On Sunday my friend Lucy (whom I knew from my stay in hospital starting last year) tragiically lost her battle with depression and ended her life. Lucy was brilliant, bright, funny and beautiful. She had attended Cambridge, like me (although I attended Oxford which Lucy would argue was inferior!), been ambitious in her academic aspirations and had recently returned to Sweden - a country she loved - to resume her studies towards becoming a doctor.
And now she is no longer here. I will never meet her and share a joke with her about the therapy groups we attended together at hospital.We won't discuss ice cream flavours over lunch. We won't watch terrible television together. She won't listen to music any more, sing anymore. Her singing is at an end. Her voice will never be heard again. And although I do love to write, I cannot find any words to describe what that sadness feels like to me.

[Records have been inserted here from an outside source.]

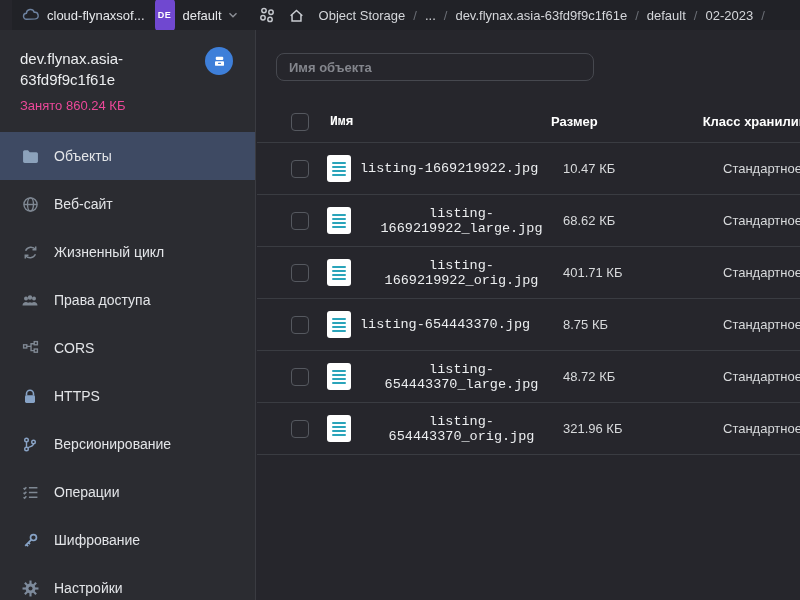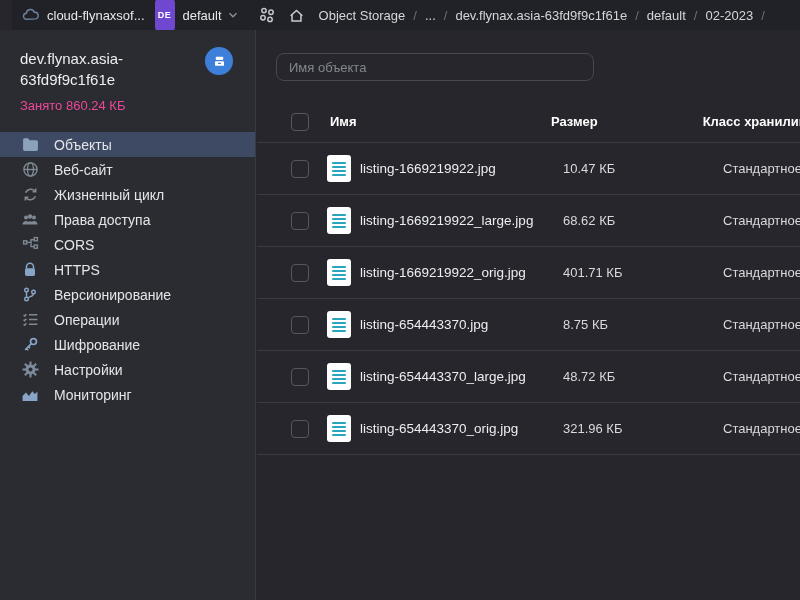--- a/index.html
+++ b/index.html
@@ -49,58 +49,59 @@
   }
   .bucket-usage { font-size:13px; color:#ec4899; margin-top:8px; }
   .bucket-action {
     position:absolute; top:17px; right:22px;
     width:28px; height:28px; border-radius:50%;
     background:#3e7fd9; border:none; cursor:pointer;
     display:flex; align-items:center; justify-content:center;
   }
   .nav { margin-top:19px; }
   .nav-item {
-    height:25px; display:flex; align-items:center;
+    height:48px; display:flex; align-items:center;
     padding-left:21px; cursor:pointer;
     font-size:14px; color:#e3e5e8;
   }
   .nav-item.active { background:#3e4a63; }
   .nav-ic { width:18px; height:18px; margin-right:15px; display:flex; align-items:center; justify-content:center; flex:none; }
 
   
   .main {
     position:absolute; top:30px; left:257px; right:0; bottom:0;
     background:#26262c; overflow:hidden;
   }
   .search-input {
     display:block; margin:23px 0 0 19px;
     width:318px; height:28px;
     background:transparent;
     border:1px solid #46484f; border-radius:8px;
     padding:0 12px; font-size:13px; color:#e8eaed;
     font-family:"Liberation Sans", sans-serif;
     outline:none;
+    font-weight:bold;
   }
   .search-input::placeholder { color:#84868d; }
 
   .table { margin-top:20px; width:560px; }
   .t-head, .t-row {
     display:flex; align-items:center;
     padding-left:34px;
     border-bottom:1px solid #3a3c42;
   }
   .t-head { height:42px; font-size:13px; font-weight:bold; color:#ffffff; }
   .t-row { height:52px; }
   .cb {
     width:18px; height:18px; flex:none;
     border:1.5px solid #55585f; border-radius:4px;
     background:transparent; cursor:pointer;
   }
   .cb-gap { width:18px; flex:none; }
-  .col-name { width:236px; display:flex; align-items:center; }
+  .col-name { width:236px; display:flex; align-items:center;font-family:Liberation Mono, monospace; }
   .col-name.head-cell { padding-left:3px; }
   .col-size { width:160px; font-size:13px; color:#d8dadc; }
   .col-class { flex:1; font-size:13px; color:#d8dadc; white-space:nowrap; }
   .t-head .col-size, .t-head .col-class { color:#fff; font-weight:bold; }
 
   .file-ic {
     width:24px; height:27px; flex:none;
     background:#ffffff; border-radius:3px;
     display:flex; flex-direction:column; align-items:center; justify-content:center;
     gap:2px; margin-right:9px;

What I do know, is, that there is not enough help for those of us who are struggling with depression and our mental health. Today in the UK, 17 people will die because of suicide, and up to 100,000 will attempt suicide this year. And that is not even touching upon the terrible lack of support forcing people back to work when they are too sick, which is why we must change the WCA. Nor the fact that too many young people and adults of every age are becoming sicker and sicker with the many facets of debilitating mental health conditions.
I will never. EVER. stop talking about how important it is that we support each other until we have ended the stigma around mental health and changed those harrowing statistics into more lives kept, more lives lived, more lives better because of access to care, support, kindness and love.